Crisis en Reino Unido: Keir Starmer anuncia su renuncia y abre la sucesión en el Partido Laborista
El primer ministro dejará el cargo tras perder respaldo dentro de su propio partido; permanecerá como líder interino mientras se elige a su reemplazo.

22 de junio de 2026
Reino Unidos
Redacción
El primer ministro del Reino Unido, Keir Starmer, anunció este lunes que dejará el cargo, una decisión que marca un giro inesperado para el líder laborista que hace apenas dos años llegó al poder con una amplia victoria electoral y la promesa de estabilidad política y recuperación económica.
Starmer informó que permanecerá como primer ministro interino mientras el Partido Laborista organiza el proceso para elegir a un nuevo dirigente, quien asumirá el liderazgo de la formación política y posteriormente del gobierno británico.
La decisión se produce en medio de una creciente presión interna dentro del laborismo, derivada de la caída en la popularidad del gobierno y de las dificultades para cumplir algunas de las principales promesas planteadas durante la campaña electoral de 2024.
Uno de los acontecimientos que aceleró la salida de Starmer fue el reciente regreso a la política nacional de Andy Burnham, exalcalde del Gran Manchester, quien obtuvo una victoria en una elección especial parlamentaria y confirmó su intención de competir por el liderazgo del partido.

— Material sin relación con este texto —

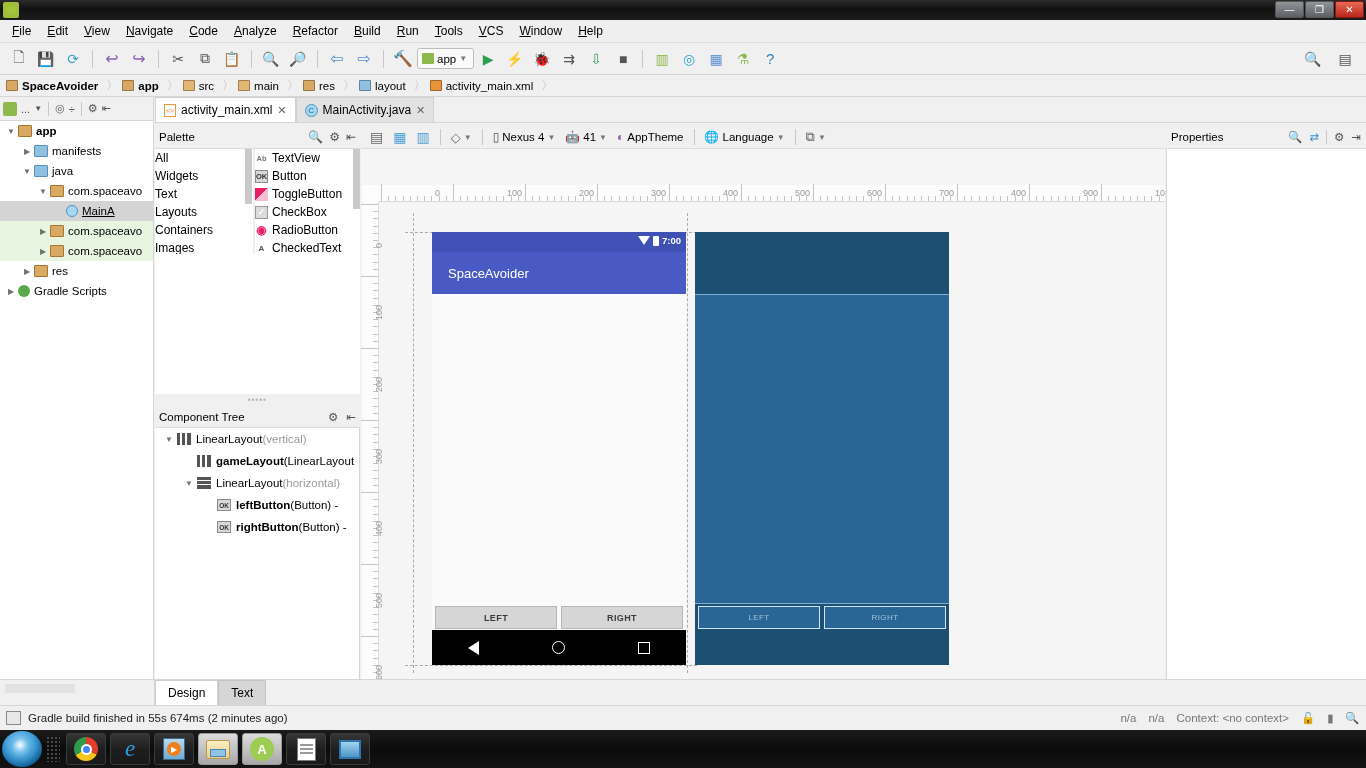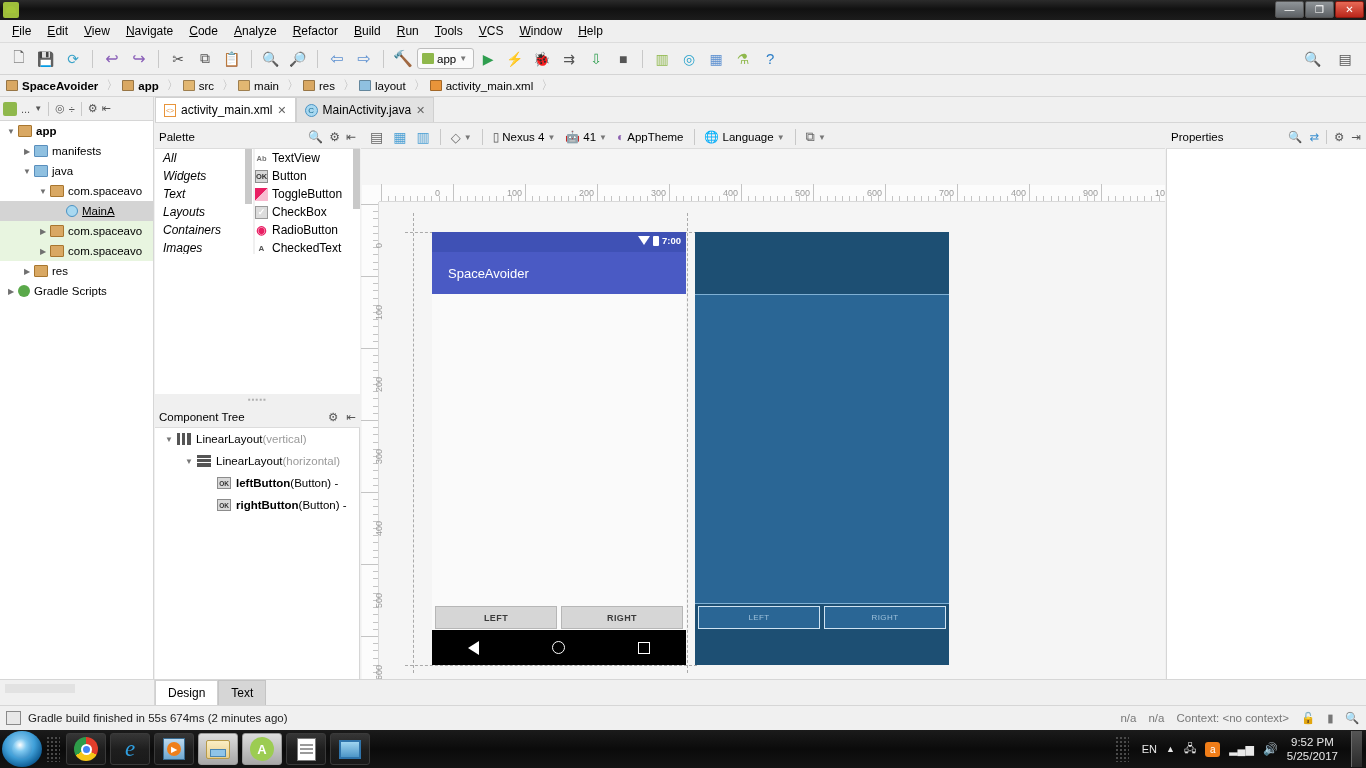"All" .pal-left .row { font-style: italic -> none; padding-left: 8px -> none }
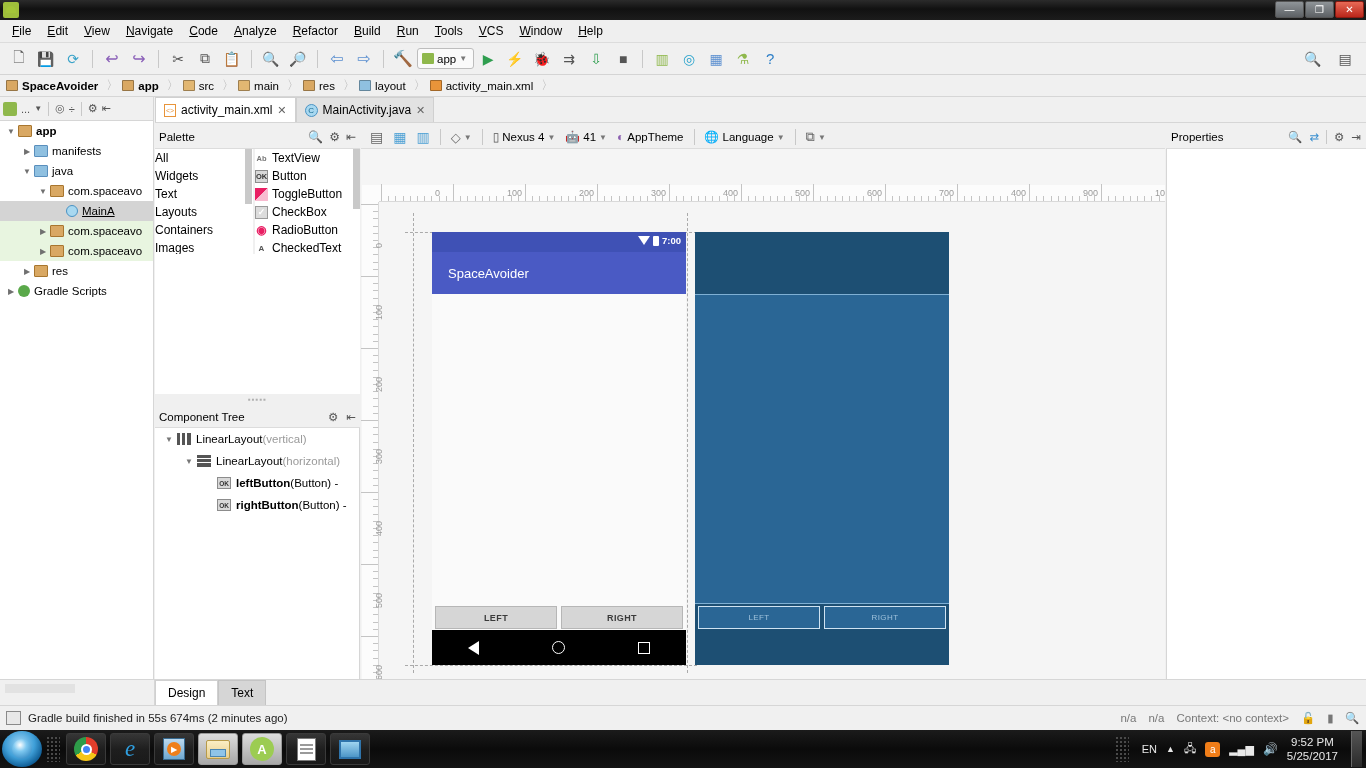"gameLayout" div.ctrow { html: none -> <div> <span></span> <span></span> <span>gameLayout</span> <span> (LinearLayout</span> </div> }
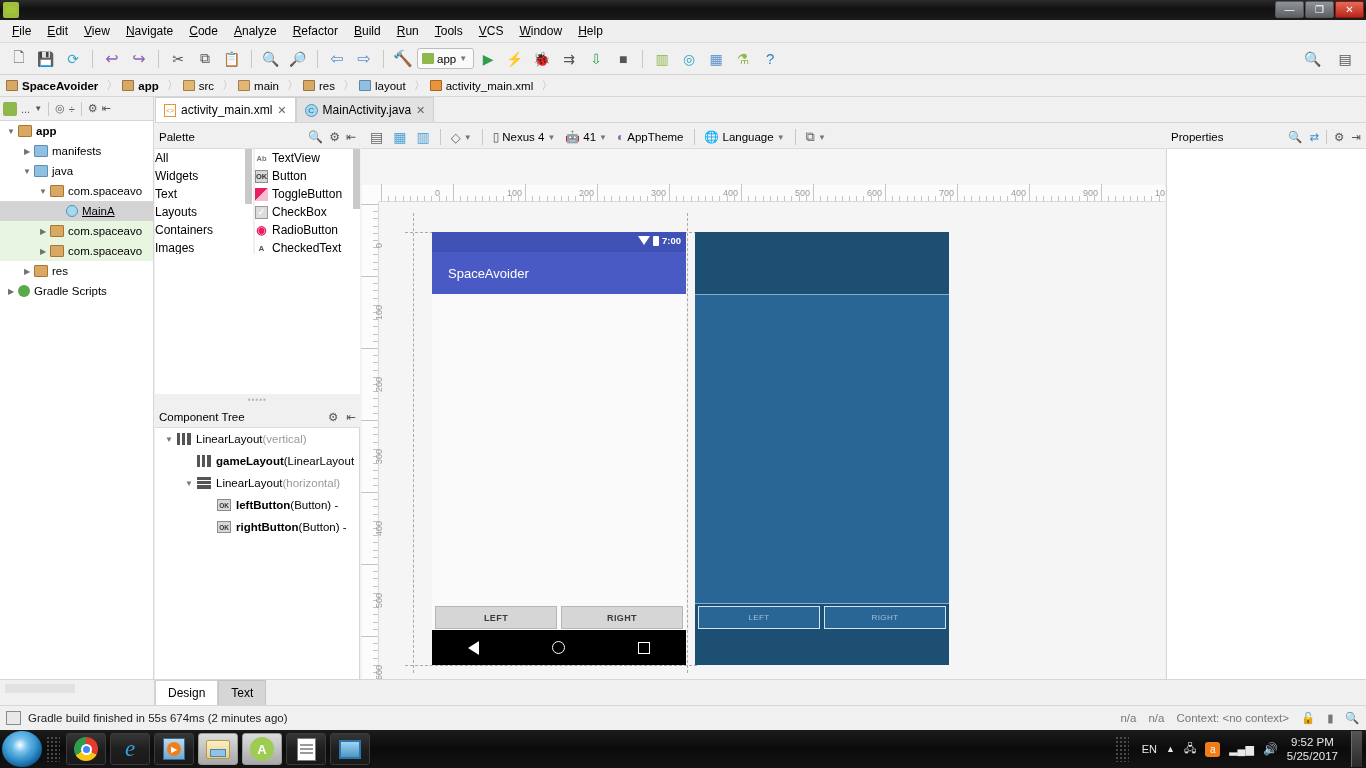"EN" div.tray { html: <div> <span></span> <span>EN</span> <span>▲</span> <span>🖧</span> <span>a</span> <span>▂▄▆</span> <span>🔊</span> <span> <div>9:52 PM</div> <div>5/25/2017</div> </span> <span></span> </div> -> none }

Burnham, que pasó varios años alejado del Parlamento mientras ejercía funciones de gobierno local, volverá a ocupar un escaño en Westminster, requisito indispensable para aspirar a la dirigencia laborista.
La posibilidad de una disputa interna parece disminuir después de que Wes Streeting, considerado uno de los perfiles con mayor peso dentro del partido, anunciara públicamente su respaldo a Burnham, fortaleciendo así sus posibilidades de convertirse en el próximo líder laborista.
Durante una declaración realizada frente a la residencia oficial de Downing Street, Starmer reconoció que el debate dentro de su partido giraba en torno a su capacidad para encabezar la próxima elección general. Tras escuchar la posición de los legisladores laboristas, dijo aceptar la decisión de dar paso a una nueva etapa política.
El mandatario también informó que notificó formalmente su decisión al rey Carlos III, jefe de Estado del Reino Unido.
La salida de Starmer ocurre en un momento particularmente simbólico para la política británica, ya que coincide con el décimo aniversario del referéndum que aprobó la salida del país de la Unión Europea, un proceso cuyos efectos continúan influyendo en la economía y el panorama político nacional.
Aunque llegó al poder con una mayoría sólida, el gobierno laborista enfrentó dificultades para impulsar el crecimiento económico, mejorar los servicios públicos y responder a las preocupaciones relacionadas con el costo de vida. A ello se sumaron diversos episodios que afectaron la imagen de la administración y provocaron desgaste político.
Al mismo tiempo, el Partido Laborista ha enfrentado una creciente competencia electoral. Por un lado, parte de su base progresista ha mostrado simpatía hacia el Partido Verde, mientras que el avance de Reform UK, la formación antiinmigración encabezada por Nigel Farage, ha ganado terreno en las encuestas nacionales.
El calendario anunciado por Starmer establece que las nominaciones para la elección del nuevo líder comenzarán el próximo 9 de julio. El objetivo es que la transición quede concluida antes de que el Parlamento retome actividades tras el receso de verano, previsto para el 1 de septiembre.
Si finalmente Andy Burnham es el único candidato respaldado por los legisladores laboristas, el relevo podría concretarse en cuestión de semanas.
La renuncia de Starmer convierte al dirigente en el sexto primer ministro británico en abandonar prematuramente el cargo durante la última década, reflejando la volatilidad política que ha caracterizado al Reino Unido desde el Brexit y los profundos cambios que han transformado el escenario político nacional.